1993. Although spinal surgery was contemplated at one point, it
was never performed. See Tr. 1994, 1996. The ALJ also noted
that Crowley continued smoking despite its negative impact on
his COPD. See Tr. 1994. The fact that Crowley continued
smoking against medical advice is a factor the ALJ properly
considered in discounting his subjective complaints of disabling
conditions. See Collard v. Colvin, 2015 DNH 001, 2015 WL 93723,
at *5 (D.N.H. Jan. 7, 2015) (claimant’s continued smoking
despite its adverse effect on his impairment supported the ALJ’s
credibility finding); Russell v. Barnhart, 2004 DNH 009, 2004 WL
51315, at *7 (D.N.H. Jan. 9, 2004), aff’d, 111 F. App’x 26 (1st
Cir. 2004) (same); Mooney v. Shalala, 889 F. Supp. 27, 32 (D.N.H.
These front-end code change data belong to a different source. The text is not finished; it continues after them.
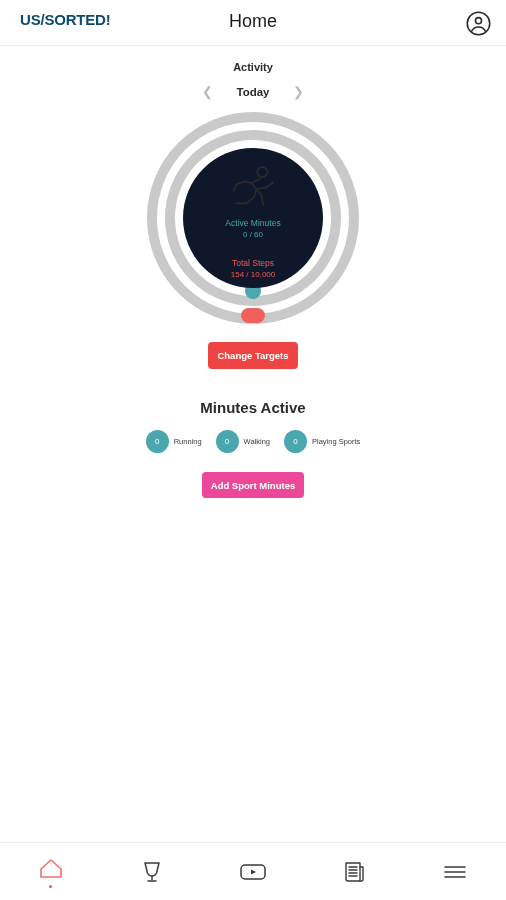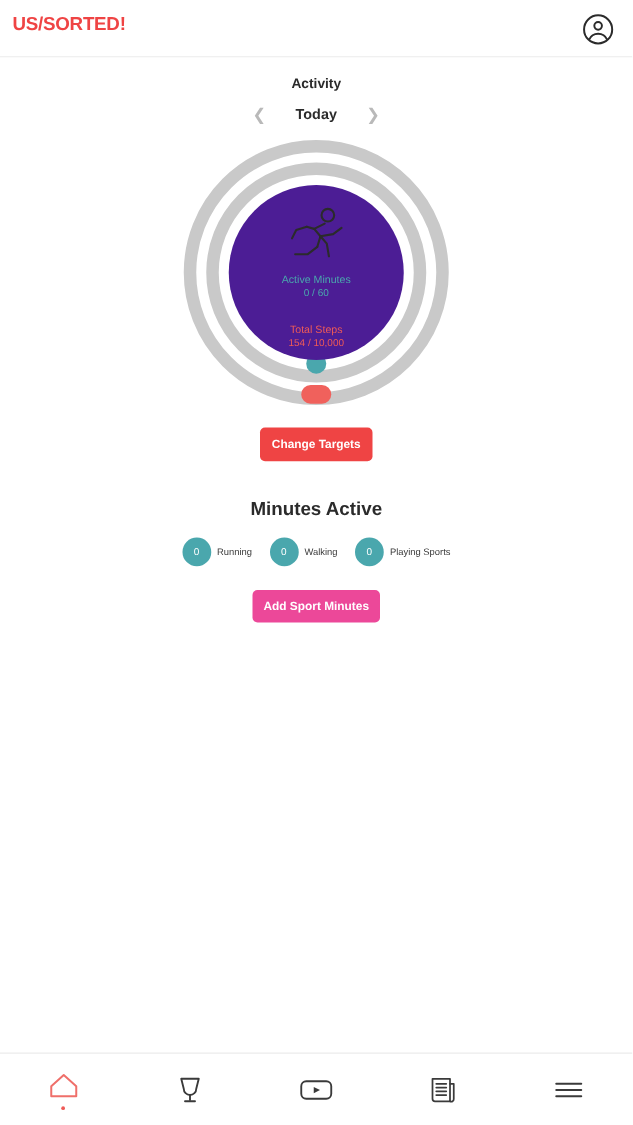"US/SORTED!" .brand { color: #ef4444 -> #0c4a6e; left: 10px -> 20px }
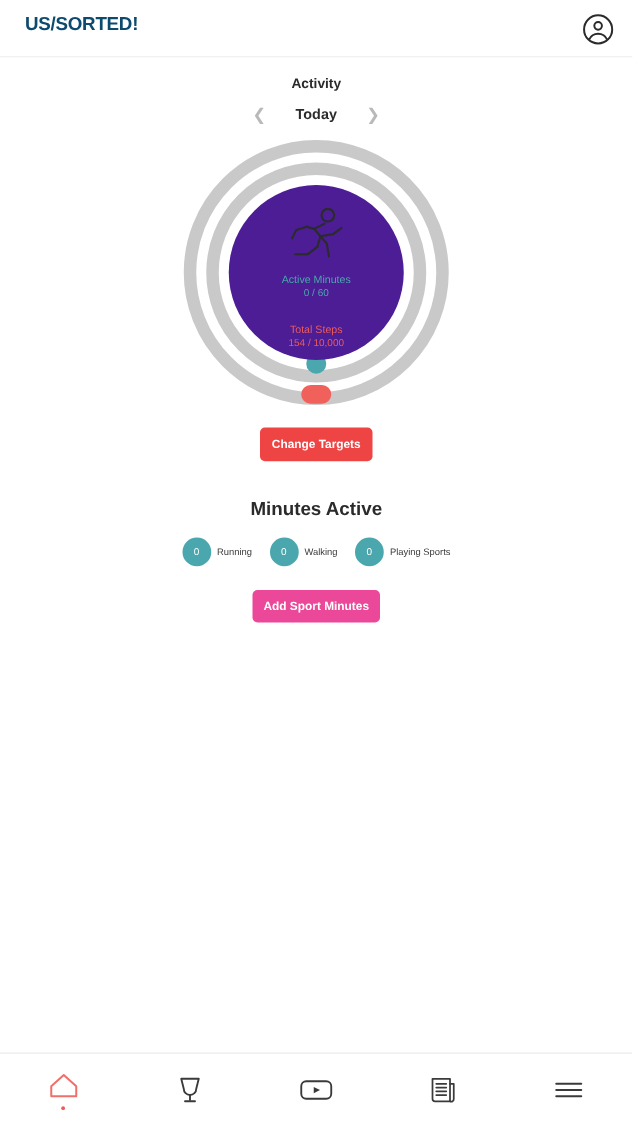"Home" div.header-title { html: none -> <div>Home</div> }
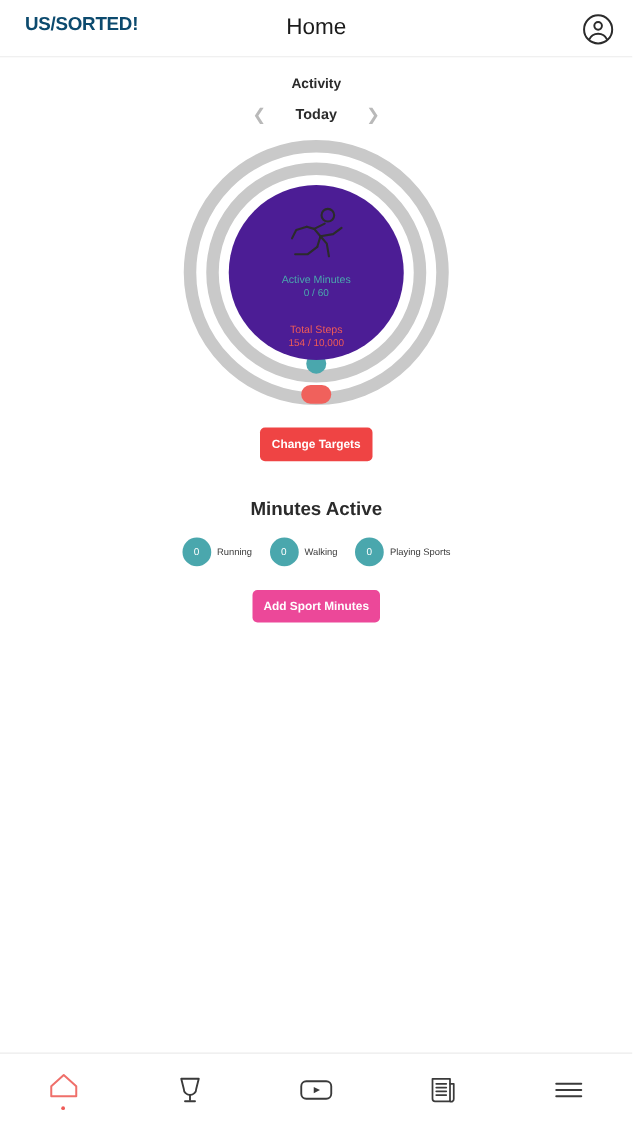"Active Minutes" .ring-center { background: #4c1d95 -> #0f172a }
22 1994) (same); see also SSR 16-3p, 2016 WL 1119029, at *8 (“if
the individual fails to follow prescribed treatment that might
improve symptoms, we may find the alleged intensity and
persistence of an individual’s symptoms are inconsistent with
the overall evidence of record”). In sum, substantial evidence
supports the ALJ’s decision to discount Crowley’s statements
concerning the limiting effects of his pain and other symptoms.
C. Other Evidence
Crowley also argues that the ALJ erroneously ignored
evidence that Crowley would be absent from work too frequently
to sustain work. To the extent he points to evidence of his
intolerance to prolonged standing or sitting, the court rests on
its previous discussion of the ALJ’s consideration of this
evidence. Additionally, Crowley argues that he must attend
medical appointments at least two days every month, a level of
absenteeism that the vocational expert testified most employers
would not tolerate. See Tr. 2042. Although the record indeed
shows he attended several appointments on a monthly basis,
Crowley has failed to demonstrate that he would have to miss
work on multiple days each month. As the Commissioner notes,
Crowley did not work during the period in question and thus had
the flexibility to schedule appointments at his convenience. It
is plausible that he could combine several appointments into one
day so as to miss only one day of work or attend appointments
23 during non-working hours. Further, neither of his treating
providers opined that his medical appointments would interfere
with a normal work schedule. See Tr. 1542-46, 1921. The court
therefore finds no error in the ALJ’s failure to account for
Crowley’s potential absenteeism.
The court likewise finds no merit in Crowley’s argument
that the ALJ should have found him disabled based on the
vocational expert’s testimony that a hypothetical claimant who
can sit or stand for only six hours combined and needs to lie
down at an unpredictable time for a half hour, would be
unemployable. As discussed above, substantial evidence supports
the ALJ’s rejection of each of those limitations.
IV. CONCLUSION
Pursuant to sentence four of 42 U.S.C. § 405(g), the court
grants the Commissioner’s motion to affirm (Doc. No. 10) and
denies Crowley’s motion for an order reversing the
Commissioner’s decision (Doc. No. 9). The clerk is directed to
enter judgment accordingly and close the case.
SO ORDERED.
__________________ Joseph N. Laplante United States District Judge
February 10, 2020
cc: Ruth Heintz, Esq. Jessica Tucker, Esq.